Scan the lines below for the string "code". Reply with how many match, and no other words.

Data:
################

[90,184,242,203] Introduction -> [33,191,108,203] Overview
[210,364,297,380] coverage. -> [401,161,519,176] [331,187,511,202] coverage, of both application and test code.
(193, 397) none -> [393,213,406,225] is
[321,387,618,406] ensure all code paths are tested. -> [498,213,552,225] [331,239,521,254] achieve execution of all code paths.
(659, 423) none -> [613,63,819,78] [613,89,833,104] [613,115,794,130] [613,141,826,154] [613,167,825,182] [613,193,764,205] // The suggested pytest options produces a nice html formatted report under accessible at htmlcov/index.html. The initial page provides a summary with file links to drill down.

################

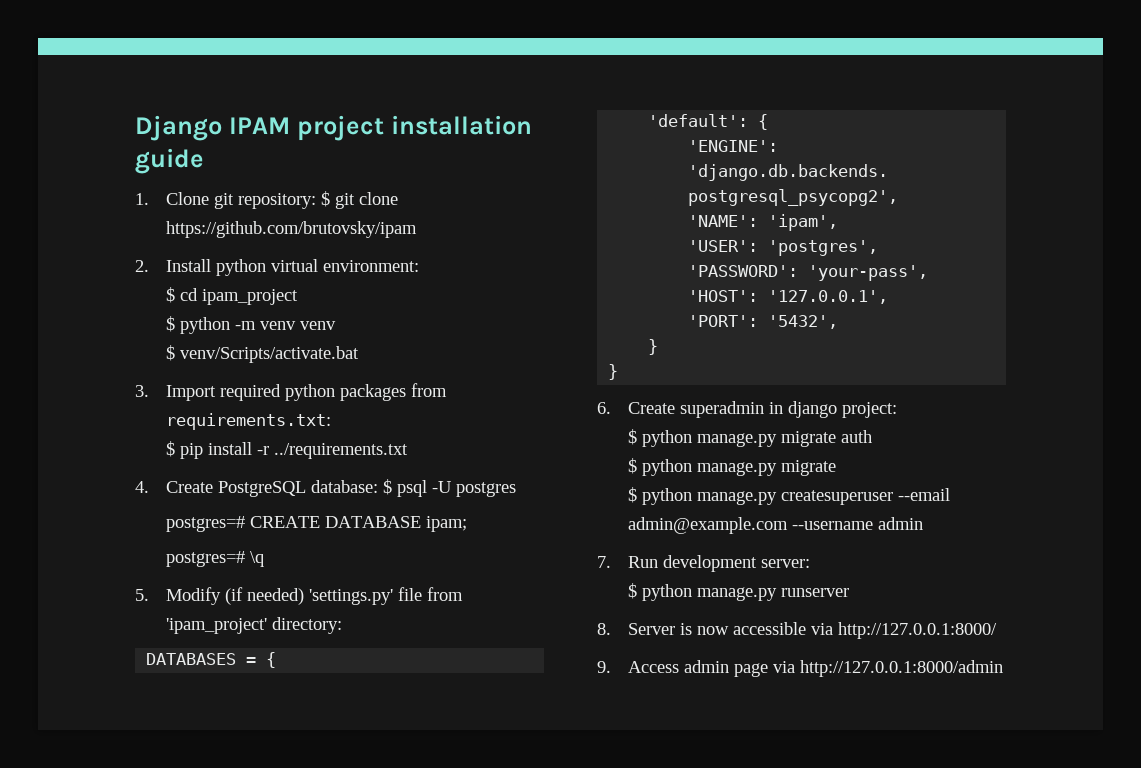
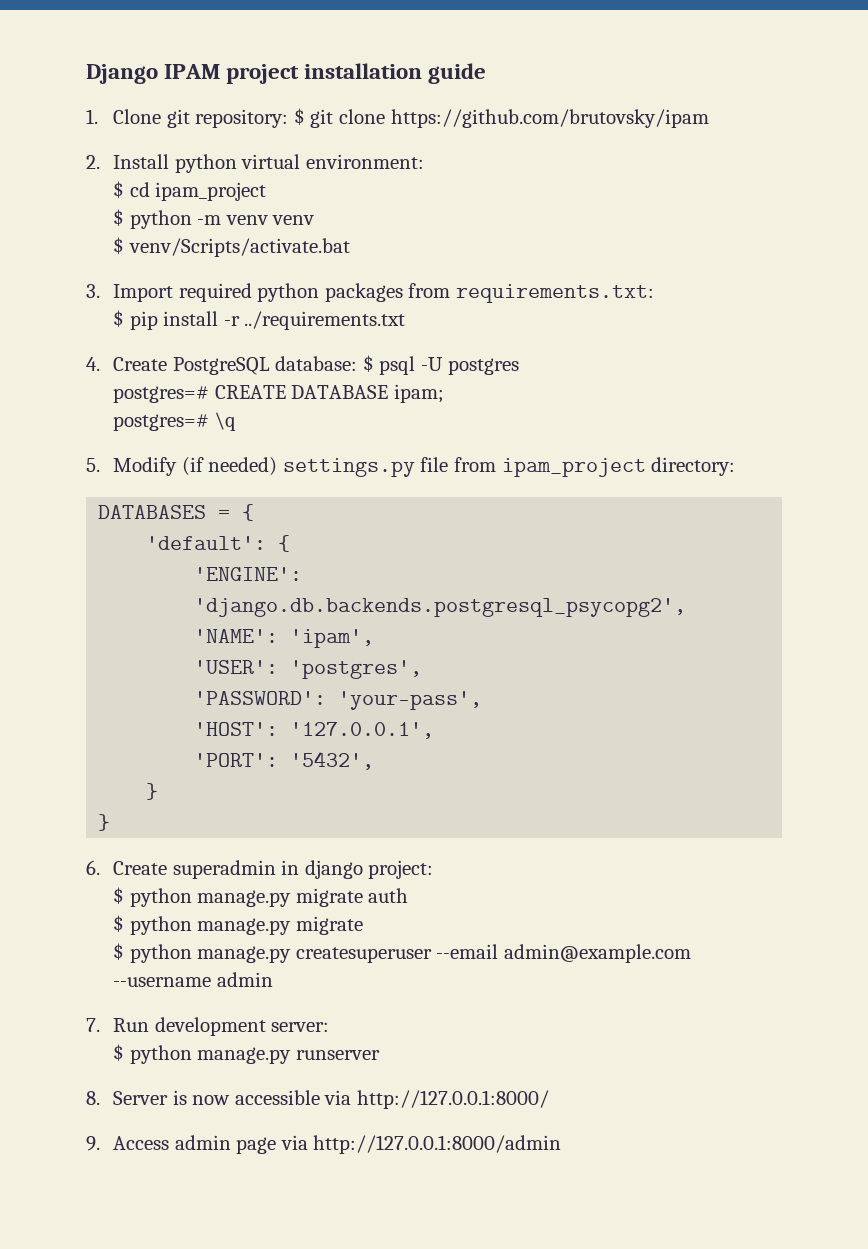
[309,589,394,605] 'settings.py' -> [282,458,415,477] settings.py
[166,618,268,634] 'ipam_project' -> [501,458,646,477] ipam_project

################

Answer for the task: 2